An elementary example of a smart contract would be: Person A, who resides in the UK, would like to sell their house to person B, who lives in the US. They can’t meet for payment and contract signing, so they create a smart contract. Once B sends the funds, both parties automatically sign the contract, thus transferring ownership of the house to person B.
Blockchain development is still underway, so we can expect smart contracts to stick around. In the future, governments will work on a regulatory framework that legalizes the use of smart contracts in a variety of settings. Before this happens at a legal level, smart contracts will help to make a variety of digital processes more efficient, especially in the realm of digital currencies.
Voting and Governance
This is especially relevant to companies holding ICOs or those under public ownership. So what is blockchain when it comes to business decisions? By implementing the blockchain, shareholders can easily vote on important decisions or deals. The blockchain will ensure that votes weigh as much as they should and that no shareholder can cheat the system. This governance system is applicable in a variety of industries and can support a democratic method of decision-making.
The Future of Blockchain Technology
In the future, many of the blockchain applications discussed so far will likely come true. As such, the blockchain will be yet another layer of our daily lives, just like the internet. Many experts believe that the future of technology will consist of blockchain, artificial intelligence, and big data. As the blockchain scales and as people start using it throughout the world, we will see a widespread distribution of data models.

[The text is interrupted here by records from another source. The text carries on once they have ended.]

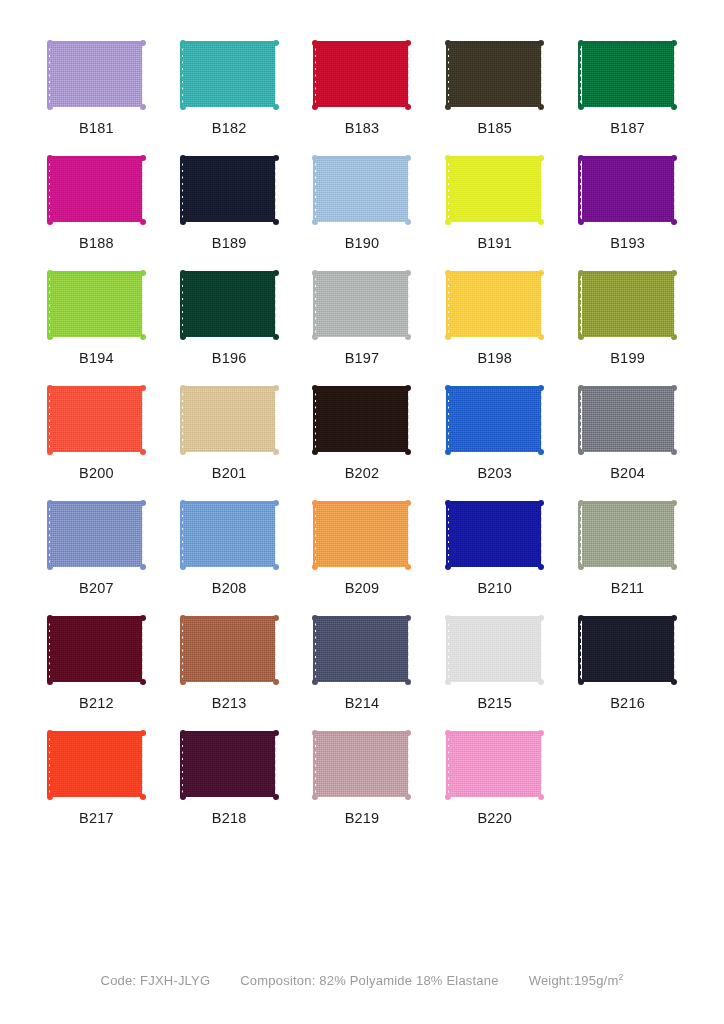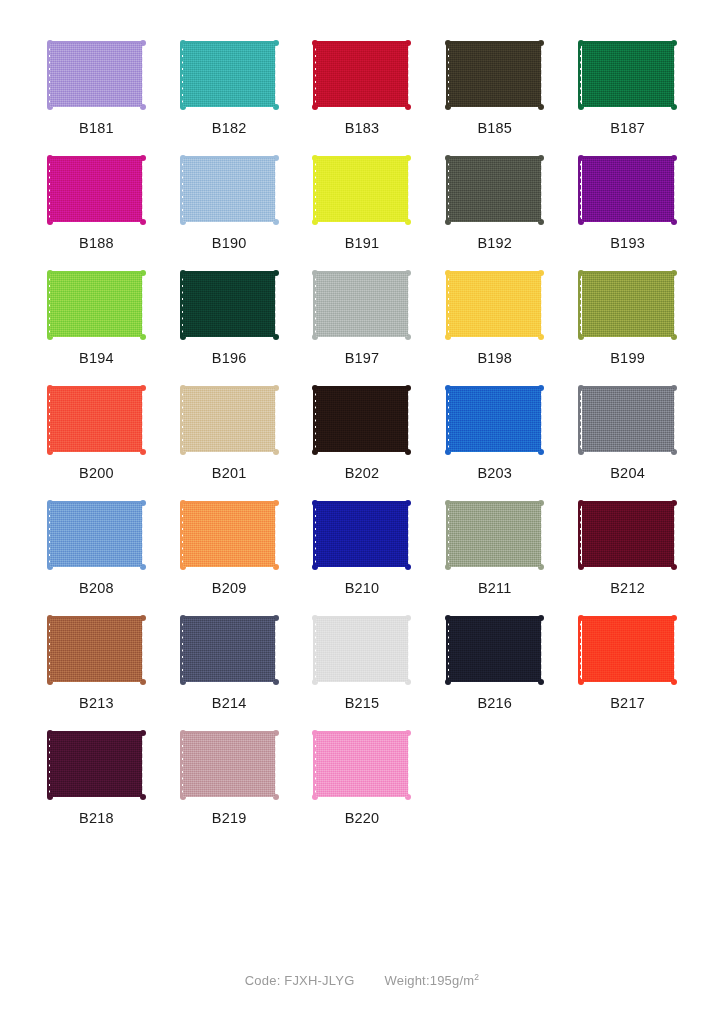"B189" div.swatch-cell { html: none -> <div> <div> <div></div> <div></div> <div></div> <div></div> <div></div> <div></div> <div></div> <div></div> <div> <div></div> </div> </div> <div>B189</div> </div> }
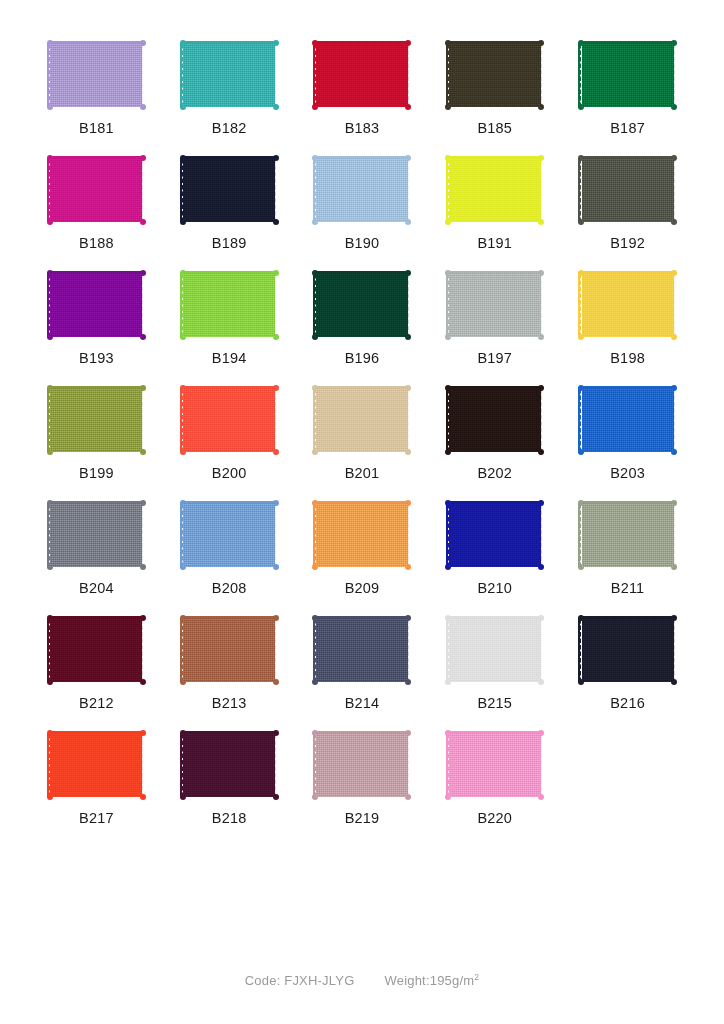"B192" div.swatch-cell { html: <div> <div> <div></div> <div></div> <div></div> <div></div> <div></div> <div></div> <div></div> <div></div> <div> <div></div> </div> </div> <div>B192</div> </div> -> none }
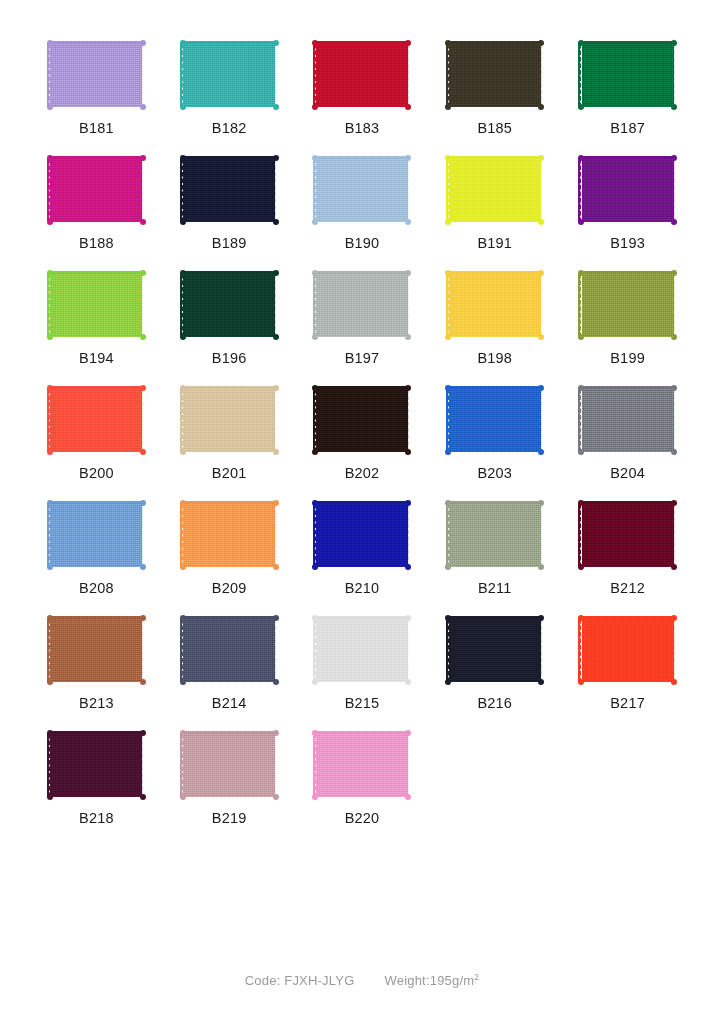"B207" div.swatch-cell { html: none -> <div> <div> <div></div> <div></div> <div></div> <div></div> <div></div> <div></div> <div></div> <div></div> <div> <div></div> </div> </div> <div>B207</div> </div> }
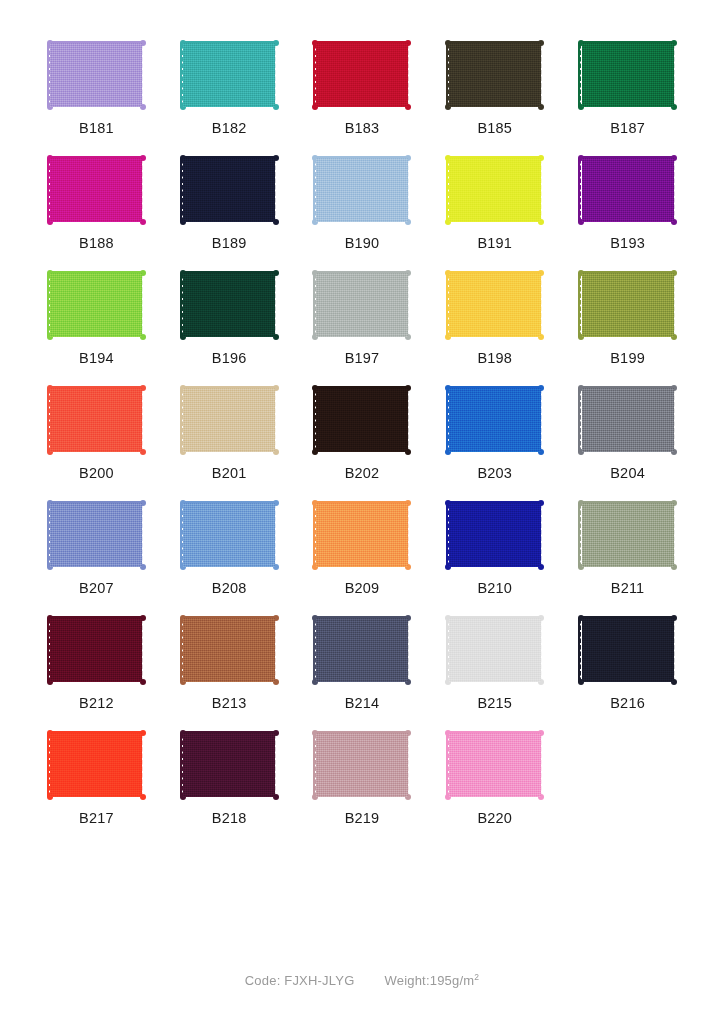"Compositon: 82% Polyamide 18% Elastane" span.f-item { html: none -> <span>Compositon: 82% Polyamide 18% Elastane</span> }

We will also see a standardized regulatory framework, DLT government systems, and an increase in automation.
In the short term, however, we will notice a shift from companies researching and trying out blockchain tech to actual implementations beyond using cryptocurrencies. The process will likely ride on a new increase in the popularity and prices of digital currencies, thus once again increasing awareness and preparing the public for what’s next. So now there’s an answer when you’re asked, What is blockchain? It is the future.